__DATA PROVIDED__
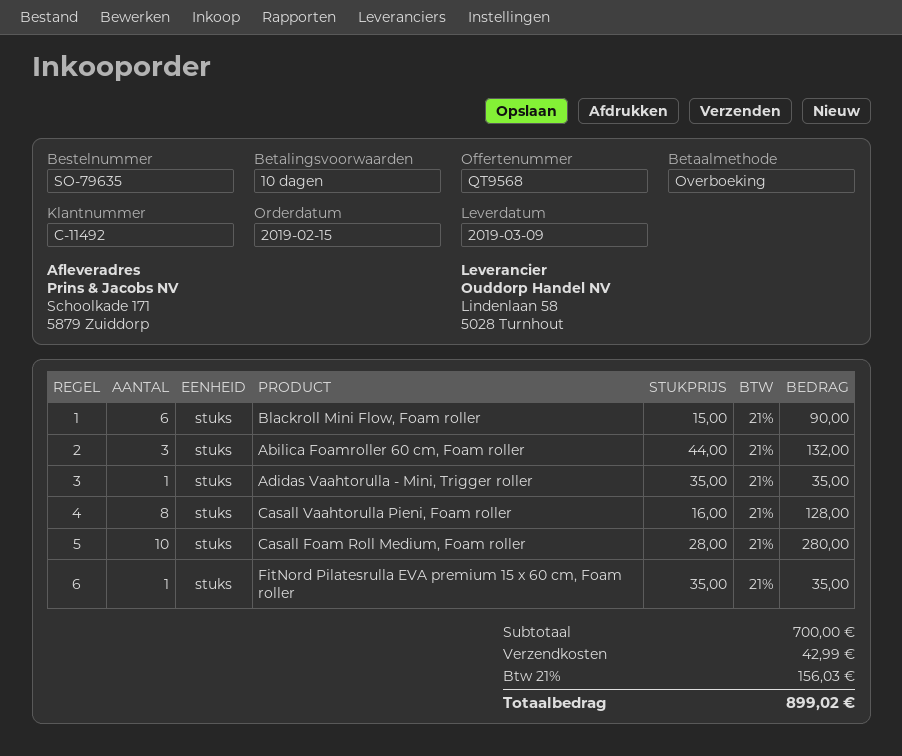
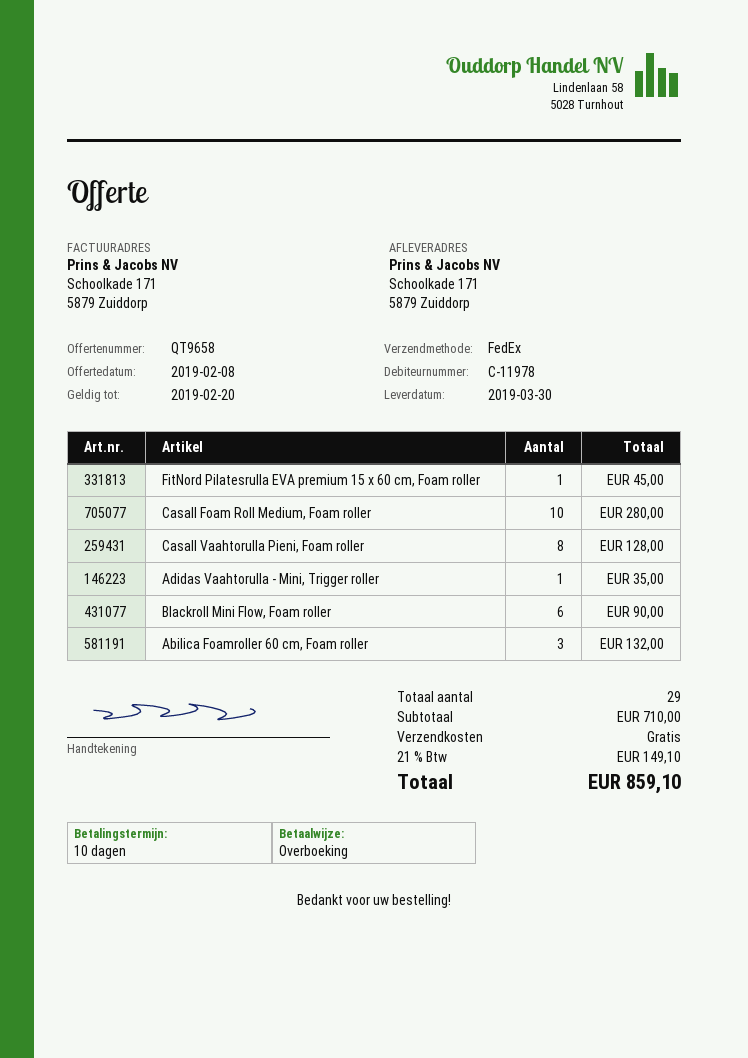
quote number: QT9568 -> QT9658
delivery date: 2019-03-09 -> 2019-03-30
customer number: C-11492 -> C-11978
FitNord Pilatesrulla EVA premium 15 x 60 cm, Foam roller: 1 for 35.00 -> 1 for 45.00
subtotal: 700.00 -> 710.00
shipping: 42.99 -> 0.00
tax: 21% = 156.03 -> 21% = 149.10
total: 899.02 -> 859.10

__EXERCISE BRIEF__
Without the pictures, return the entries exactly as they appear.

__RESULT__
quote number: QT9568 -> QT9658
delivery date: 2019-03-09 -> 2019-03-30
customer number: C-11492 -> C-11978
FitNord Pilatesrulla EVA premium 15 x 60 cm, Foam roller: 1 for 35.00 -> 1 for 45.00
subtotal: 700.00 -> 710.00
shipping: 42.99 -> 0.00
tax: 21% = 156.03 -> 21% = 149.10
total: 899.02 -> 859.10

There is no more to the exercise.